Google Translate is the world’s most popular web translation platform, but one Stanford University researcher says it doesn’t really understand sex and gender. Londa Schiebinger, who runs Stanford’s Gendered Innovations project, says Google’s choice of source databases causes a statistical bias toward male nouns and verbs in translation. In a paper on gender and natural language processing, Schiebinger offers convincing evidence that the source texts used with Google’s translation algorithms lead to unintentional sexism.

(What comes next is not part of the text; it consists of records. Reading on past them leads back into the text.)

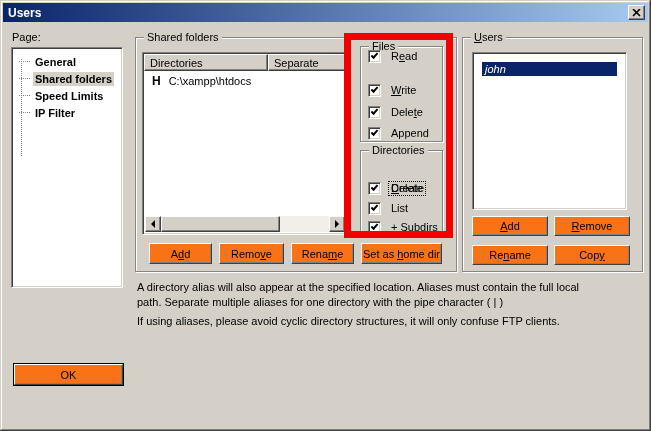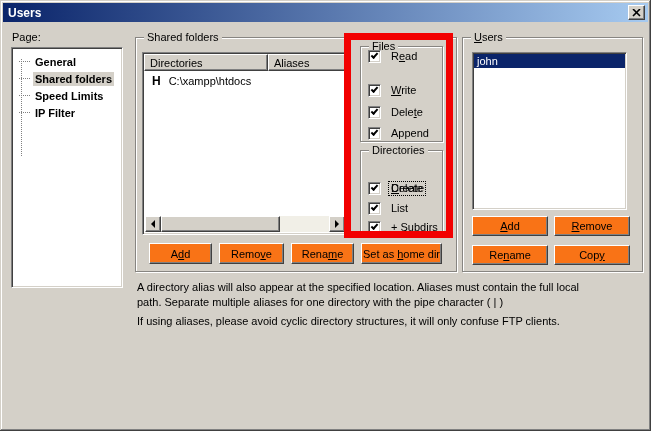--- a/index.html
+++ b/index.html
@@ -126,7 +126,7 @@
   <div class="listview sunken">
     <div class="lv-header">
       <div class="lv-col" style="width:124px;">Directories</div>
-      <div class="lv-col" style="flex:1;">Aliases</div>
+      <div class="lv-col" style="flex:1;">Separate</div>
     </div>
     <div class="lv-row">
       <span class="lv-home">H</span>

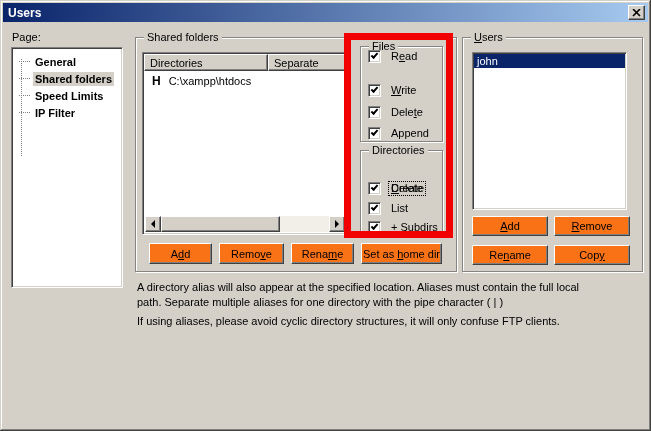--- a/index.html
+++ b/index.html
@@ -76,7 +76,7 @@
   .cb-label.focused{outline:1px dotted #000;}
   
   .userlist{position:absolute;left:472px;top:52px;width:155px;height:158px;}
-  .user-item{height:14px;background:#0a246a;color:#fff;padding-left:3px;line-height:14px;margin:1px;}
+  .user-item{height:14px;background:#0a246a;color:#fff;padding-left:3px;line-height:14px;margin:9px;font-style:italic;}
   
   .notes{position:absolute;left:137px;top:280px;width:462px;line-height:15px;}
   .notes p{margin:0 0 4px 0;}

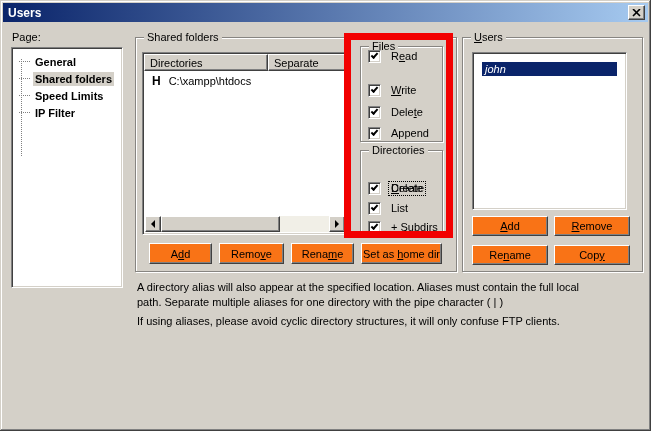--- a/index.html
+++ b/index.html
@@ -239,6 +239,7 @@
     <p>If using aliases, please avoid cyclic directory structures, it will only confuse FTP clients.</p>
   </div>
 
+  <button class="btn default" style="left:14px;top:364px;width:109px;height:21px;">OK</button>
 
 </div>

Machine Translation And Gender
In a peer-reviewed case study published in 2013, Schiebinger illustrated that Google Translate has a tendency to turn gender-neutral English words (such as the, or occupational names such as professor and doctor) into the male form in other languages once the word is translated. However, certain gender-neutral English words are translated into the female form . . . but only when they comply with certain gender stereotypes. For instance, the gender-neutral English terms a defendant and a nurse translate into the German as ein Angeklagter and eine Krankenschwester. Defendant translates as male, but nurse auto-translates as female.
Where Google Translate really trips up, Schiebinger claims, is in the lack of context for gender-neutral words in other languages when translated into English. Schiebinger ran an article about her work in the Spanish-language newspaper El Pais into English through Google Translate and rival platform Systran. Both Google Translate and Systran translated the gender-neutral Spanish words “suyo” and “dice” as “his” and “he said,” despite the fact that Schiebinger is female.
These sorts of words bring up specific issues in Bing Translate, Google Translate, Systran, and other popular machine translation platforms. Google engineers working on Translate told Co.Labs that translation of all words, including gendered ones, is primarily weighed by statistical patterns in translated document pairs found online. Because “dice” can translate as either “he said” or “she said,” Translate’s algorithms look at combinations of “dice” in conjunction with neighboring words to see what the most frequent translations of those combinations are. If “dice” renders more often in the translations Google obtains as “he says,” then Translate will usually render it male rather than female. In addition, Google Translate’s team added that their platform only uses individual sentences for context. Gendered nouns or verbs in neighboring sentences aren’t weighed in terms of establishing context.
Source Material, Cultural Context, And Gender
Schiebinger told Co.Labs that the project evolved out of a paper written by a student who was working on natural language-processing issues. In July 2012, a workshop was held at Stanford University with outside researchers that was turned, post-peer review, into the machine translation paper.
Google Translate, which faces the near-impossible goal of accurately translating the world’s languages in real time, has faced gender issues for years. To Google’s credit, Mountain View regularly tweaks Google Translate’s algorithms to fix translation inaccuracies. Language translation algorithms are infamously tricky. Engineers at Google, Bing, Systran, and other firms don’t only have to take grammar into account–they have to take into account context, subtext, implied meanings, cultural quirks, and a million other subjective factors . . . and then turn them into code.
But, nonetheless, those inaccuracies exist–especially for gender. In one instance last year, users discovered that translating “Men are men, and men should clean the kitchen” into German became “Männer sind Männer, und Frauen sollten die Küche sauber”–which means “Men are men and women should clean the kitchen.” Another German-language Google Translate user found job bias in multiple languages–the gender-netural English language terms French teacher, nursery teacher, and cooking teacher all showed up in Google Translate’s French and German editions in the feminine form, while engineer, doctor, journalist, and president were translated into the male form.